The official said the parliamentary poll represented "politics as usual, just as corrupt and just as violent as last year".
... and just as corrupt, just as violent as next year...
The 2009 presidential vote was widely criticised by the country's international donors amid allegations of electoral fraud - included ballot stuffing and voter intimidation - that invalidated 1.5 million votes, mostly for Hamid Maybe I'll join the Taliban Karzai, the Afghan president.

Progress in doubt
The elections are part of a process intended to develop the country's nascent political system, which is seen as rife with cronyism.

The current parliament is stacked with former warlords and power brokers, and many of the candidates in September's election have ties to Afghanistan's old elite.

Afghanistan lacks political parties and parliamentary blocs form according to ethnic or geographical alliances.
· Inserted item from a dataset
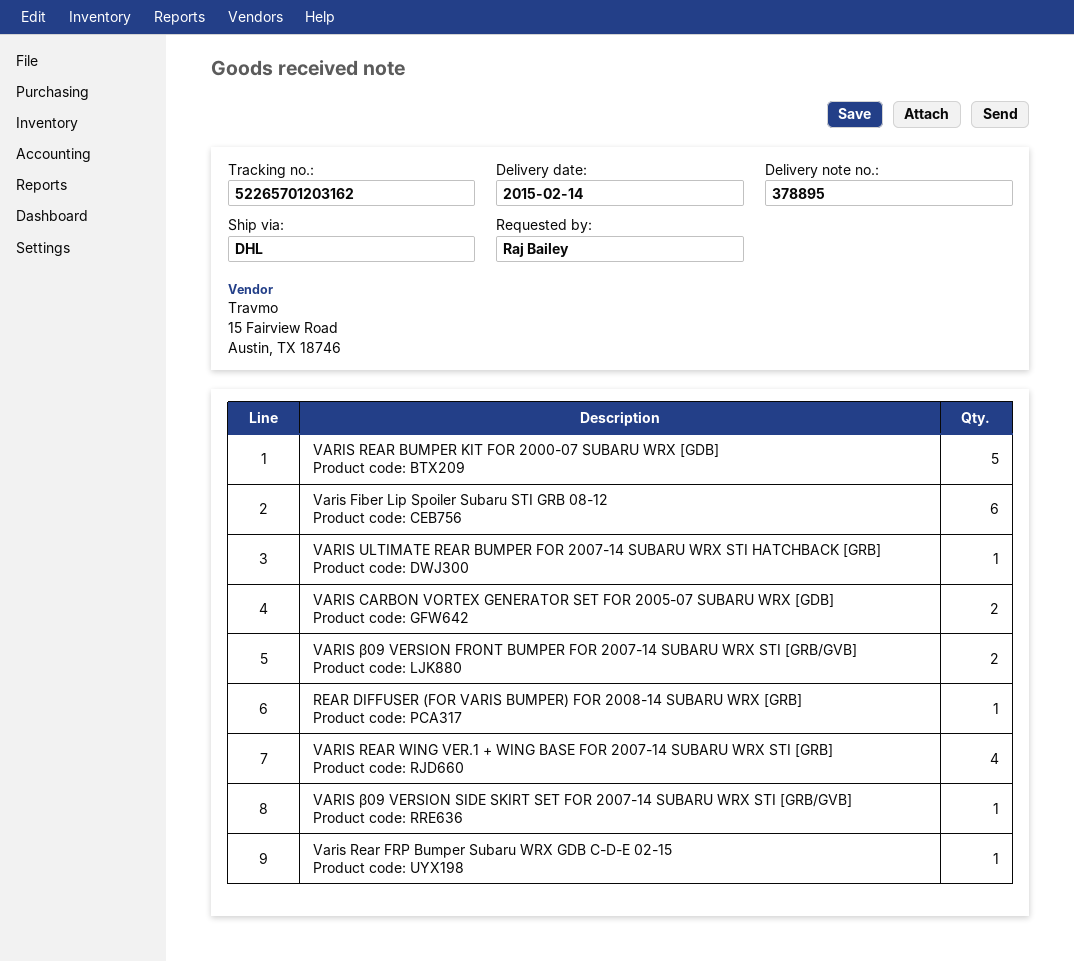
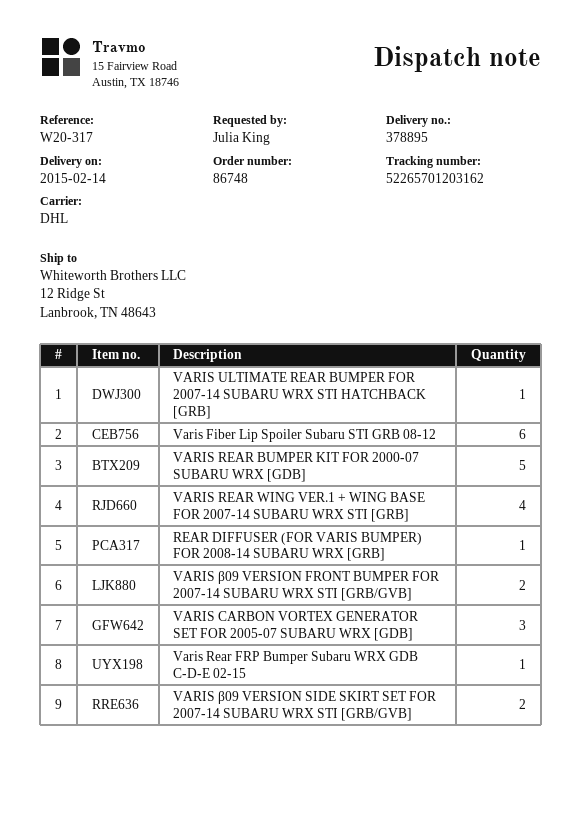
ordered by: Raj Bailey -> Julia King
VARIS CARBON VORTEX GENERATOR SET FOR 2005-07 SUBARU WRX [GDB]: 2 -> 3
VARIS β09 VERSION SIDE SKIRT SET FOR 2007-14 SUBARU WRX STI [GRB/GVB]: 1 -> 2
But despite weak parties, powerful patronage networks, and entrenched corruption, the Wolesi Jirga (lower house of parliament) acts as a check on the power of President Hamid Karzai.

Poll breakdown
Last month, more than 2,500 candidates stood for 249 seats in the the Wolesi Jirga. But authorities disqualified the results from 2,543 polling stations, out of 3,345 stations investigated following the September 18 election.

In addition, suspicious candidates have been identified based on allegations of possible fraud. "224 candidates are now being referred to the Electoral Complaints Commission," Al Jizz's Sue Turton, reporting from Kabul, said.

She said it would take another three weeks for the commission to look into the complaints. "But people are saying the [Independent Election Commission] has done its job," Turton said.